Top of RECORDS FOR THIS EXERCISE

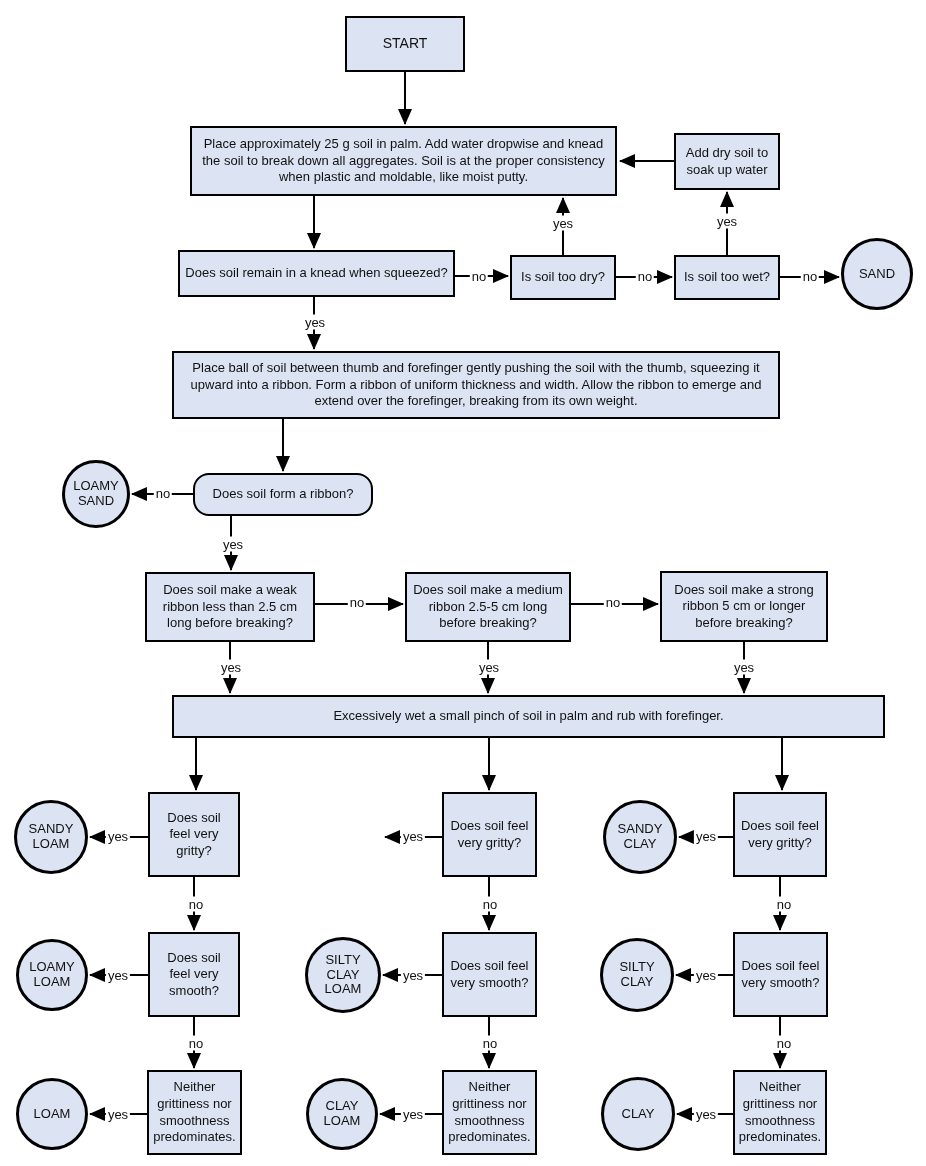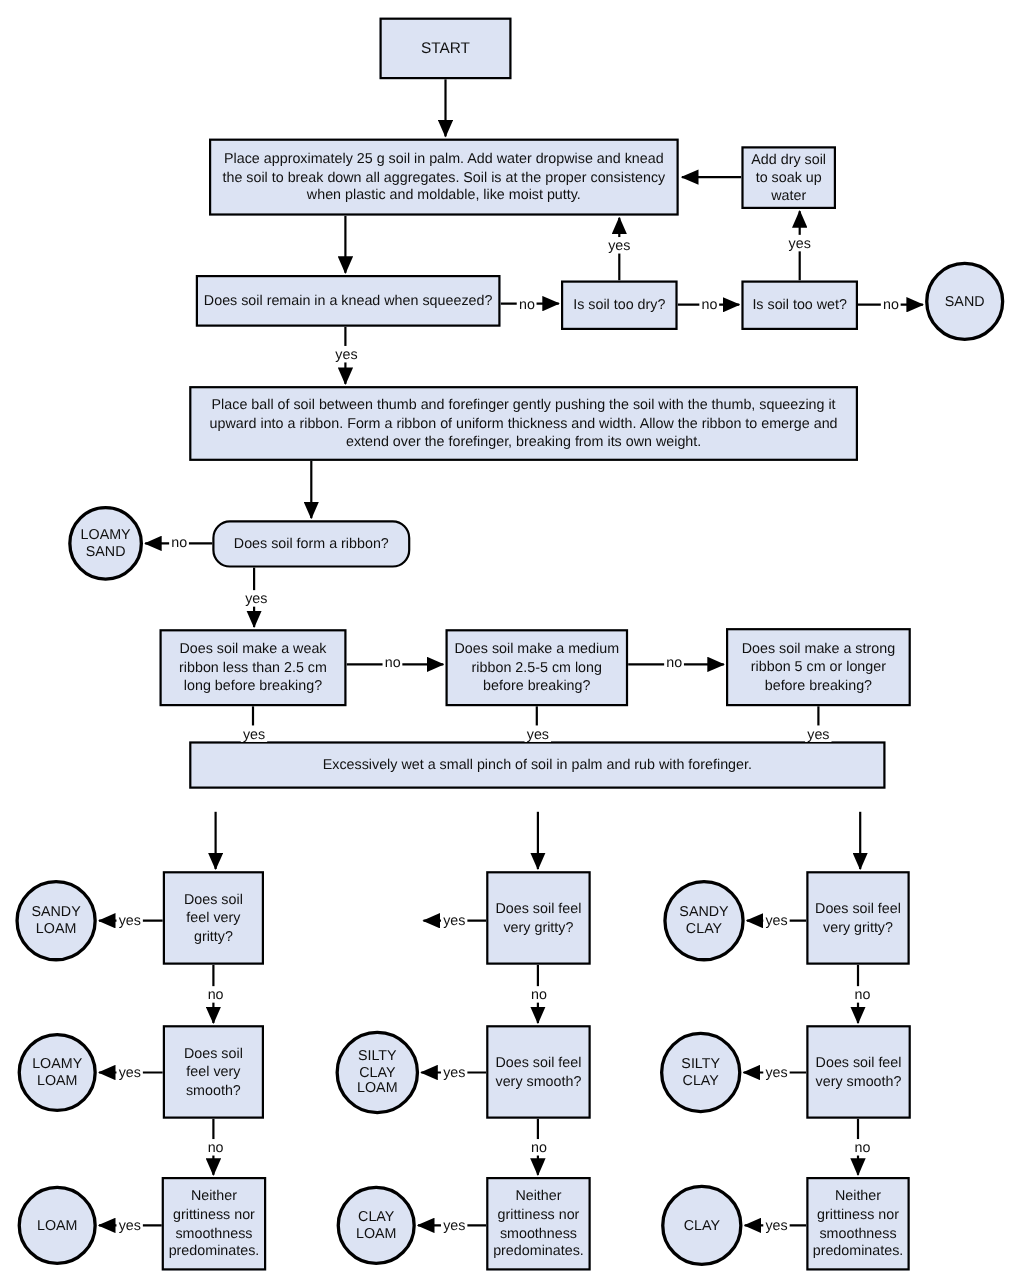--- a/index.html
+++ b/index.html
@@ -79,7 +79,7 @@
 
   <div class="node" style="left:345px;top:16px;width:120px;height:56px;font-size:14px;">START</div>
   <div class="node" style="left:190px;top:126px;width:427px;height:70px;">Place approximately 25 g soil in palm. Add water dropwise and knead the soil to break down all aggregates. Soil is at the proper consistency when plastic and moldable, like moist putty.</div>
-  <div class="node" style="left:674px;top:133px;width:86px;height:57px;">Add dry soil to soak up water</div>
+  <div class="node" style="left:674px;top:133px;width:106px;height:57px;">Add dry soil to soak up water</div>
   <div class="node" style="left:178px;top:250px;width:277px;height:47px;">Does soil remain in a knead when squeezed?</div>
   <div class="node" style="left:510px;top:255px;width:106px;height:45px;">Is soil too dry?</div>
   <div class="node" style="left:674px;top:255px;width:106px;height:45px;">Is soil too wet?</div>

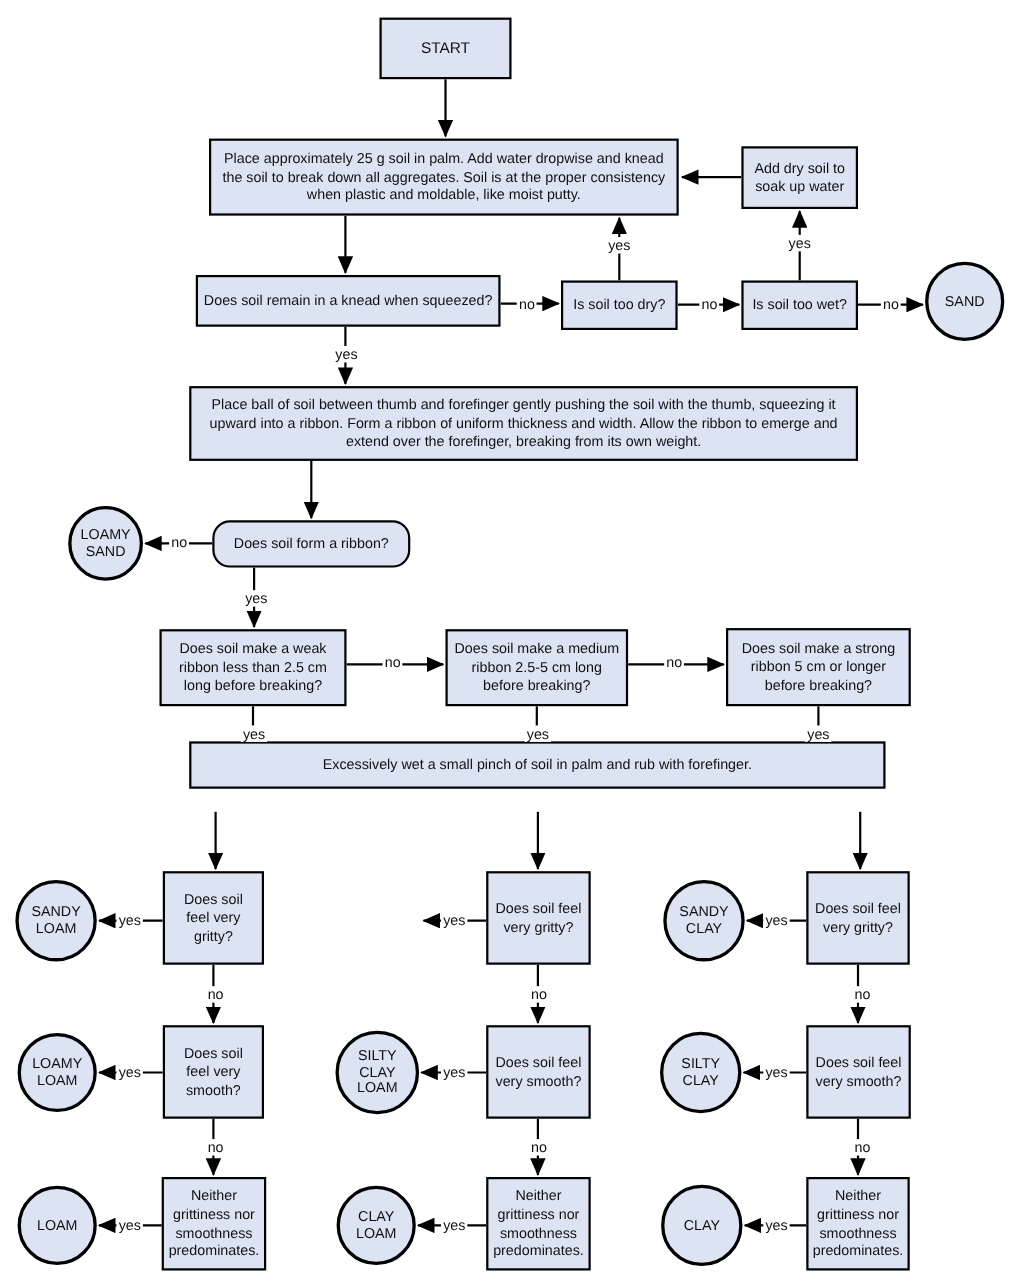--- a/index.html
+++ b/index.html
@@ -88,7 +88,7 @@
   <div class="node" style="left:145px;top:572px;width:170px;height:70px;">Does soil make a weak ribbon less than 2.5 cm long before breaking?</div>
   <div class="node" style="left:405px;top:572px;width:166px;height:70px;">Does soil make a medium ribbon 2.5-5 cm long before breaking?</div>
   <div class="node" style="left:660px;top:571px;width:168px;height:71px;">Does soil make a strong ribbon 5 cm or longer before breaking?</div>
-  <div class="node" style="left:172px;top:674px;width:633px;height:43px;">Excessively wet a small pinch of soil in palm and rub with forefinger.</div>
+  <div class="node" style="left:172px;top:695px;width:713px;height:43px;">Excessively wet a small pinch of soil in palm and rub with forefinger.</div>
 
   <div class="node" style="left:148px;top:792px;width:92px;height:85px;">Does soil feel very gritty?</div>
   <div class="node" style="left:442px;top:792px;width:95px;height:85px;">Does soil feel very gritty?</div>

Bottom of RECORDS FOR THIS EXERCISE

### TASK DETAILS
Each line from the one containing "longer before breaking?</div>" down to the final line of the listing must appear in the answer exactly as written, and no other line may.

### SOLUTION FOR THIS PROBLEM
   <div class="node" style="left:660px;top:571px;width:168px;height:71px;">Does soil make a strong ribbon 5 cm or longer before breaking?</div>
-  <div class="node" style="left:172px;top:674px;width:633px;height:43px;">Excessively wet a small pinch of soil in palm and rub with forefinger.</div>
+  <div class="node" style="left:172px;top:695px;width:713px;height:43px;">Excessively wet a small pinch of soil in palm and rub with forefinger.</div>
 
   <div class="node" style="left:148px;top:792px;width:92px;height:85px;">Does soil feel very gritty?</div>
   <div class="node" style="left:442px;top:792px;width:95px;height:85px;">Does soil feel very gritty?</div>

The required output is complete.